* WORK TO BE COMPLETED
Set down exactly the lines in the records below that run from the line with "text-decoration: underline ->" to the line with "align-items: flex-end ->", inclusive, and nothing more.

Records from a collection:
========
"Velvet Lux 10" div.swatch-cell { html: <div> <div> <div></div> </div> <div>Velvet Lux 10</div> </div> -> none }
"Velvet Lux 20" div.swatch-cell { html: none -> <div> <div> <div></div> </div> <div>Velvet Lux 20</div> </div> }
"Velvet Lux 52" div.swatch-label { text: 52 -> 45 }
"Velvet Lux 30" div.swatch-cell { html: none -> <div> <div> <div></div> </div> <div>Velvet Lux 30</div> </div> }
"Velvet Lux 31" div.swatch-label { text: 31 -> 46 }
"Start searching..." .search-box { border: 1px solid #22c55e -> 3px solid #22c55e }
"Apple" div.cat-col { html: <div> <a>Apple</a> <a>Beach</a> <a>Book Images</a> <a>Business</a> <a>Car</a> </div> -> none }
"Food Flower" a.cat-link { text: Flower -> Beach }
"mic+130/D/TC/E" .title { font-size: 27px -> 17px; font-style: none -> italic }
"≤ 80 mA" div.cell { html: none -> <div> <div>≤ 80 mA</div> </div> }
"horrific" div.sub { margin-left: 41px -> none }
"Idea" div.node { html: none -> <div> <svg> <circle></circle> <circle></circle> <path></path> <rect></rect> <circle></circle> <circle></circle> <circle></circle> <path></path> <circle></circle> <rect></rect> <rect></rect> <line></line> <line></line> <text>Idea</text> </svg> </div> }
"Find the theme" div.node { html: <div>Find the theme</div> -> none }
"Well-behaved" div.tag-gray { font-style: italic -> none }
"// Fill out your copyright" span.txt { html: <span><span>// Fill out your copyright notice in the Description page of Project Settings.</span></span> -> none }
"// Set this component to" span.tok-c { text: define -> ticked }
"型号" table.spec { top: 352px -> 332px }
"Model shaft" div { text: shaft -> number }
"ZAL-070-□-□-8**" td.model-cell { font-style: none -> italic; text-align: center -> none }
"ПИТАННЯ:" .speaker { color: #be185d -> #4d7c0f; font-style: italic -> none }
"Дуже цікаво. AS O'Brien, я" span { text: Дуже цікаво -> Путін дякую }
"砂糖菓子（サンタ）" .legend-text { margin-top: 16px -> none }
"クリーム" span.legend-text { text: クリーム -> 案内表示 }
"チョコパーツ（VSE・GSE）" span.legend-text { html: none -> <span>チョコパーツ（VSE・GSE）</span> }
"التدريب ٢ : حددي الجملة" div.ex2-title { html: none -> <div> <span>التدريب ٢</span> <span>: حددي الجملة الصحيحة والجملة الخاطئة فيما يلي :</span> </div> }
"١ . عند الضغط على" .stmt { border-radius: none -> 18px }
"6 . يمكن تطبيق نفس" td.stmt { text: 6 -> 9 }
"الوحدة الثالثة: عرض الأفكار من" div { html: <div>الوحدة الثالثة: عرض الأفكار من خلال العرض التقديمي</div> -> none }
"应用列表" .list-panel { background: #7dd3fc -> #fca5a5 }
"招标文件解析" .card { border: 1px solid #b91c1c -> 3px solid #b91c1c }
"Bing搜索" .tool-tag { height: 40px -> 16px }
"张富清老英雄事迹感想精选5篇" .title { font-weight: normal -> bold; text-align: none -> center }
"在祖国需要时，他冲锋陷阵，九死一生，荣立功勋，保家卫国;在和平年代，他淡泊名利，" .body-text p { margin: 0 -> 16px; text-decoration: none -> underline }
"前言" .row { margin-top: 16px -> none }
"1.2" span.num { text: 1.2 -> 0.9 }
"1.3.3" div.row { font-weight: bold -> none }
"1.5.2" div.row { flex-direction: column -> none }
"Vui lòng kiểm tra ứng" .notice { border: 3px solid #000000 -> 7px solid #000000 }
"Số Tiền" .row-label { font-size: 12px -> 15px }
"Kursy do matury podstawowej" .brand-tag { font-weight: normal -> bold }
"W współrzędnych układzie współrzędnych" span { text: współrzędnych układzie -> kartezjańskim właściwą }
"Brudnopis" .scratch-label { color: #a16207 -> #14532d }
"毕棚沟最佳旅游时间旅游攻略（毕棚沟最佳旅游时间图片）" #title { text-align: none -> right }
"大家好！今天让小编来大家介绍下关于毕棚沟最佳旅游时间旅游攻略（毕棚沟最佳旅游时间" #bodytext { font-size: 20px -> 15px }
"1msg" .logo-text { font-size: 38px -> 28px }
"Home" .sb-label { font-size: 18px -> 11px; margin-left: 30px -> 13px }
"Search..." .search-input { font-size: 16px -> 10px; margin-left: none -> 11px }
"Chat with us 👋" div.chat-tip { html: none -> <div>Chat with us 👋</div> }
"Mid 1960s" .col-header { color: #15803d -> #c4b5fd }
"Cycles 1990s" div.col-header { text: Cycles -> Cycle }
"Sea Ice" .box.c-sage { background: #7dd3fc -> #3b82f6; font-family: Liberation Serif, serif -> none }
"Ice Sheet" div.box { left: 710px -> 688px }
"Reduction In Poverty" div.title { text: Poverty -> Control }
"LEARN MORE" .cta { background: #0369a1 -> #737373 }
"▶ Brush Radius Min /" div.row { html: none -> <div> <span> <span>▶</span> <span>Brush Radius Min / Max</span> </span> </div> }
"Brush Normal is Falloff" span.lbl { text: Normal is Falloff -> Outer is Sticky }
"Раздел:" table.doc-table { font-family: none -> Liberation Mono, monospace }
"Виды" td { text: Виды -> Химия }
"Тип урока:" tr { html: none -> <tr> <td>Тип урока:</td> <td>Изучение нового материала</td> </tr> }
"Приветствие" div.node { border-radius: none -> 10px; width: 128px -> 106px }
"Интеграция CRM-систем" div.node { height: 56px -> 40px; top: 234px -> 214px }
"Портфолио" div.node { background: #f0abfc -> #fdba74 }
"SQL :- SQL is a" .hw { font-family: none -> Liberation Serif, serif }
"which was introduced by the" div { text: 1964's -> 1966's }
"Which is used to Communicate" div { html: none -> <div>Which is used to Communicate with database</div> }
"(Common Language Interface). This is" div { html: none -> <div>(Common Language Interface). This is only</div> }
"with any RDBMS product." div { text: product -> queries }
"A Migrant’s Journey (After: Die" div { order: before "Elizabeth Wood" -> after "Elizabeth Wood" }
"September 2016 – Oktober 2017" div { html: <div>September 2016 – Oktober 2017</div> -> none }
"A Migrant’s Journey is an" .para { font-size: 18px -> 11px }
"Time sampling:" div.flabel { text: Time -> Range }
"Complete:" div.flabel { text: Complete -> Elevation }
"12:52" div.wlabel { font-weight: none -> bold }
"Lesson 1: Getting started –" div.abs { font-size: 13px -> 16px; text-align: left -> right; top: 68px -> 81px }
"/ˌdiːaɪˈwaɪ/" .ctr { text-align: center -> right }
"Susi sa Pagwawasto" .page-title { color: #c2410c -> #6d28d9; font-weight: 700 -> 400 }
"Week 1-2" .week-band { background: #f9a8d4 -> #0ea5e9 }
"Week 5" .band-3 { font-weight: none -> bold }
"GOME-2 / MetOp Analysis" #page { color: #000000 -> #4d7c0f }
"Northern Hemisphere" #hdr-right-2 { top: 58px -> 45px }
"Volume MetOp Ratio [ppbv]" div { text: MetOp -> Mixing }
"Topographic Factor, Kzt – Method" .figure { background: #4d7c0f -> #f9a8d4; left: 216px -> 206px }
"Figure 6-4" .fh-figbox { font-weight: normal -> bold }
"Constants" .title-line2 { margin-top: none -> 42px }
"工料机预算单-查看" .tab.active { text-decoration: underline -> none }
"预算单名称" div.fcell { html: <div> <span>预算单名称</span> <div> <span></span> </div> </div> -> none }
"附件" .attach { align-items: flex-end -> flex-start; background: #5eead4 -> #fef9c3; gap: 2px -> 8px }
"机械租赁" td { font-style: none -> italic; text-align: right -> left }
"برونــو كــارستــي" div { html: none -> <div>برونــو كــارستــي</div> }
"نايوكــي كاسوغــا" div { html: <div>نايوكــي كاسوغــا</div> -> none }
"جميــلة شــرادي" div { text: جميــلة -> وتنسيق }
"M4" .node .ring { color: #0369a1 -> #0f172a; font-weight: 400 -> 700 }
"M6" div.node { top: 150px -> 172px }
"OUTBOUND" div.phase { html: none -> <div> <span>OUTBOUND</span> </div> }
========
* TASK RESULT
"工料机预算单-查看" .tab.active { text-decoration: underline -> none }
"预算单名称" div.fcell { html: <div> <span>预算单名称</span> <div> <span></span> </div> </div> -> none }
"附件" .attach { align-items: flex-end -> flex-start; background: #5eead4 -> #fef9c3; gap: 2px -> 8px }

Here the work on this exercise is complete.